(Stored records)
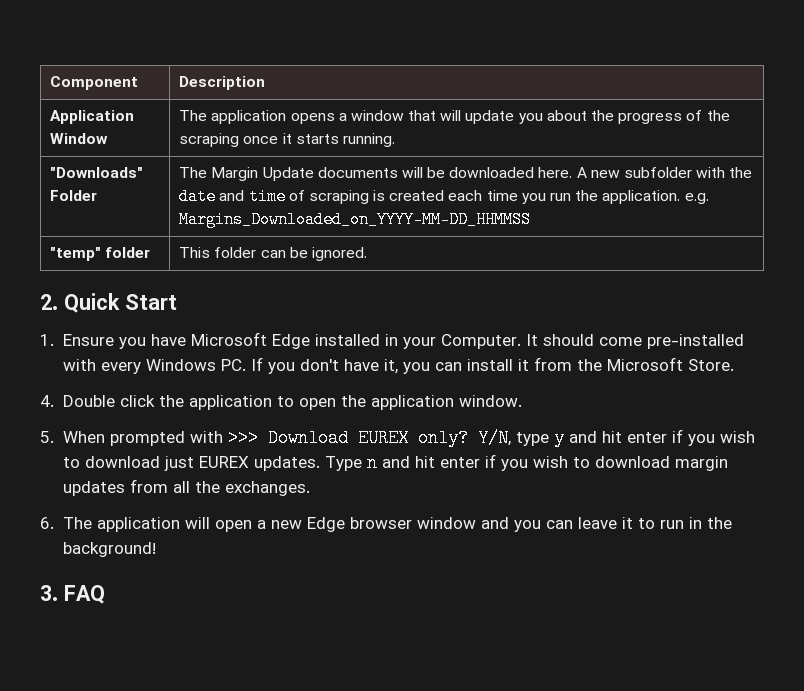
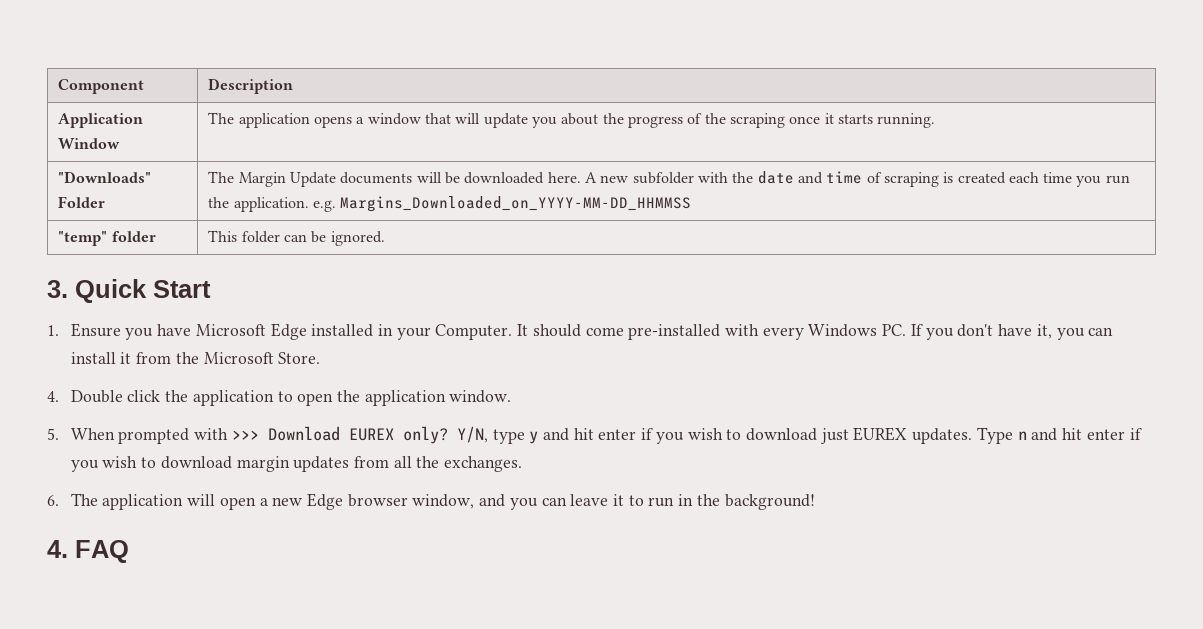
- 2. Quick Start
+ 3. Quick Start
- 6. The application will open a new Edge browser window and you can leave it to run in the background!
+ 6. The application will open a new Edge browser window, and you can leave it to run in the background!
- 3. FAQ
+ 4. FAQ

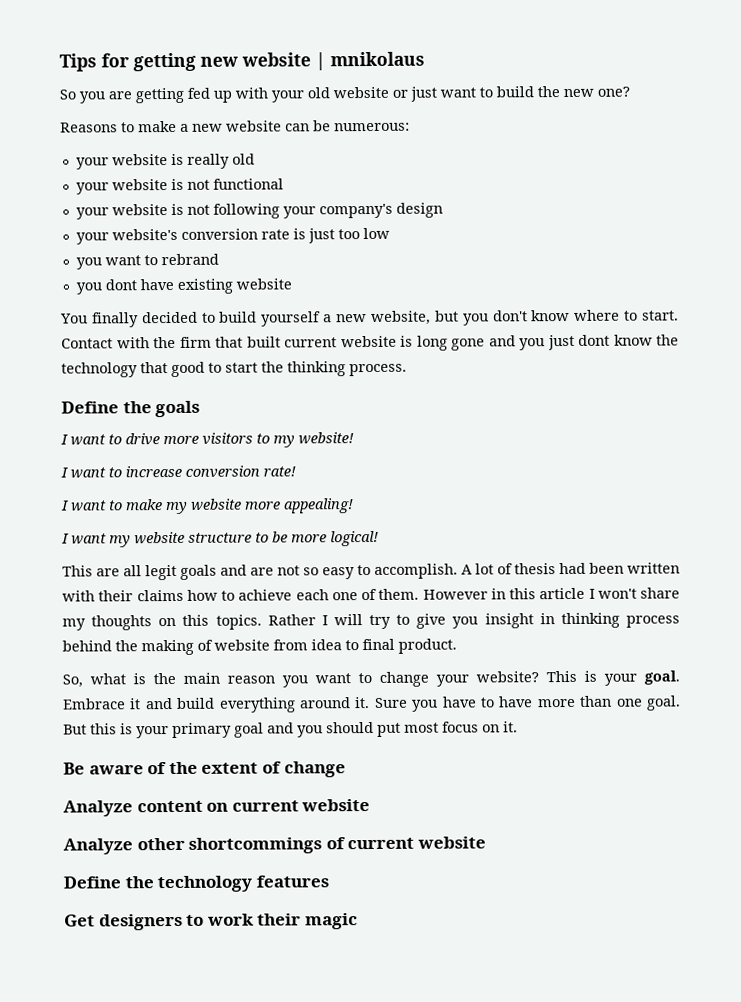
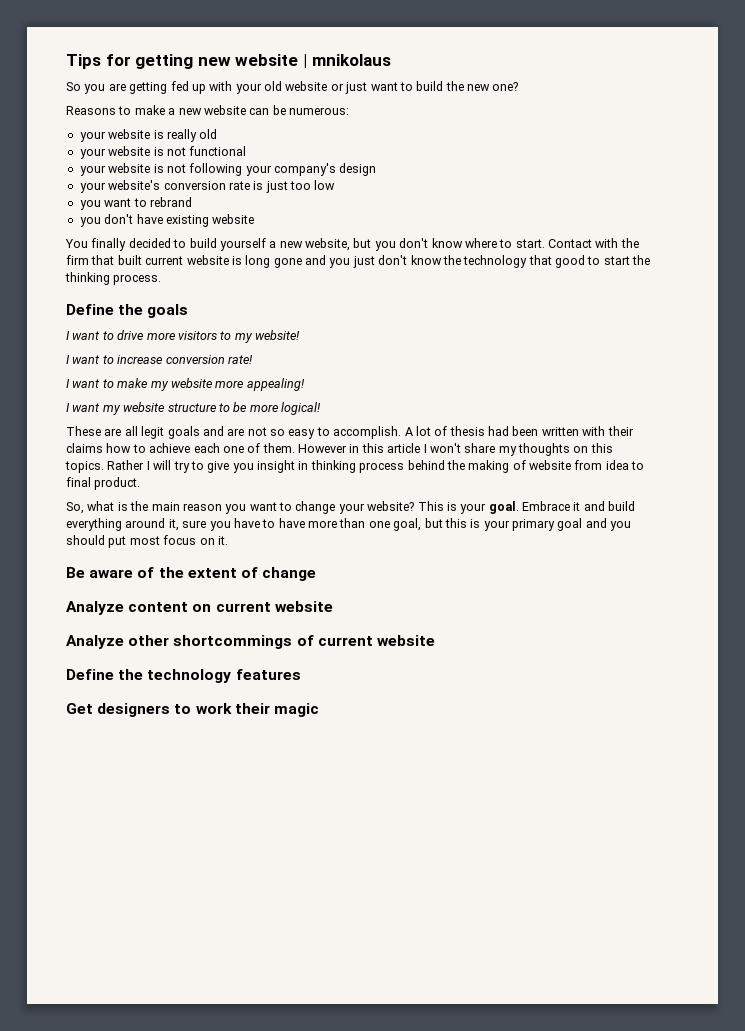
- you dont have existing website
+ you don't have existing website
- Contact with the firm that built current website is long gone and you just dont know the technology that good to start the thinking process.
+ Contact with the firm that built current website is long gone and you just don't know the technology that good to start the thinking process.
- This are all legit goals and are not so easy to accomplish.
+ These are all legit goals and are not so easy to accomplish.
- Embrace it and build everything around it. Sure you have to have more than one goal. But this is your primary goal and you should put most focus on it.
+ Embrace it and build everything around it, sure you have to have more than one goal, but this is your primary goal and you should put most focus on it.

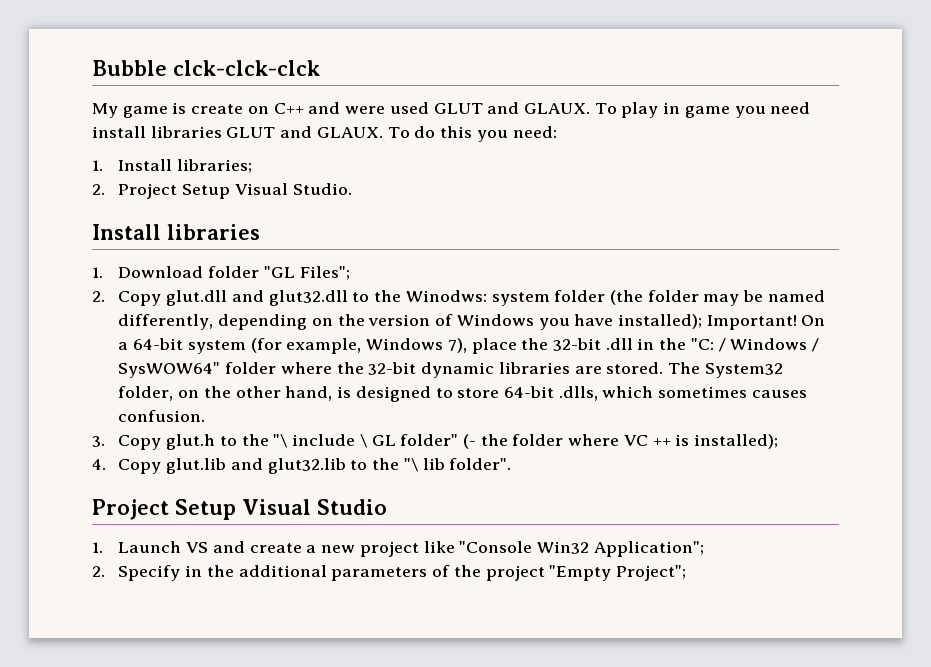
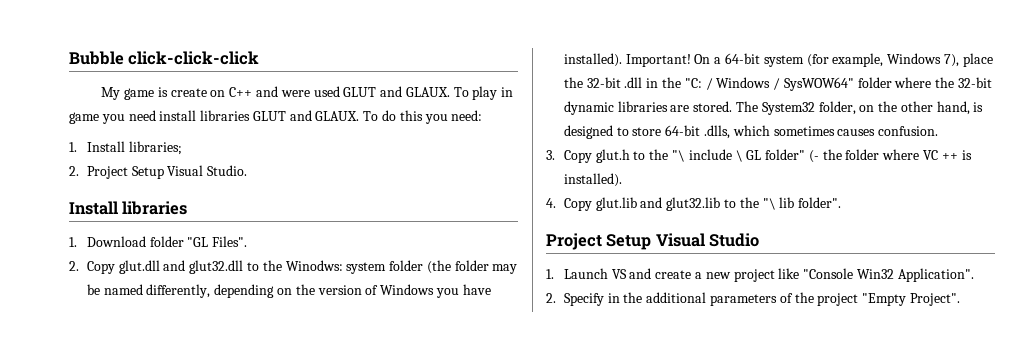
- Bubble clck-clck-clck
+ Bubble click-click-click
- 1. Download folder "GL Files";
+ 1. Download folder "GL Files".
- 2. Copy glut.dll and glut32.dll to the Winodws: system folder (the folder may be named differently, depending on the version of Windows you have installed); Important!
+ 2. Copy glut.dll and glut32.dll to the Winodws: system folder (the folder may be named differently, depending on the version of Windows you have installed). Important!
- 3. Copy glut.h to the "\ include \ GL folder" (- the folder where VC ++ is installed);
+ 3. Copy glut.h to the "\ include \ GL folder" (- the folder where VC ++ is installed).
- 1. Launch VS and create a new project like "Console Win32 Application";
+ 1. Launch VS and create a new project like "Console Win32 Application".
- 2. Specify in the additional parameters of the project "Empty Project";
+ 2. Specify in the additional parameters of the project "Empty Project".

Task details
Those lines of the records that contain the string "know" should be identified and copied.

Answer for this exercise
- Contact with the firm that built current website is long gone and you just dont know the technology that good to start the thinking process.
+ Contact with the firm that built current website is long gone and you just don't know the technology that good to start the thinking process.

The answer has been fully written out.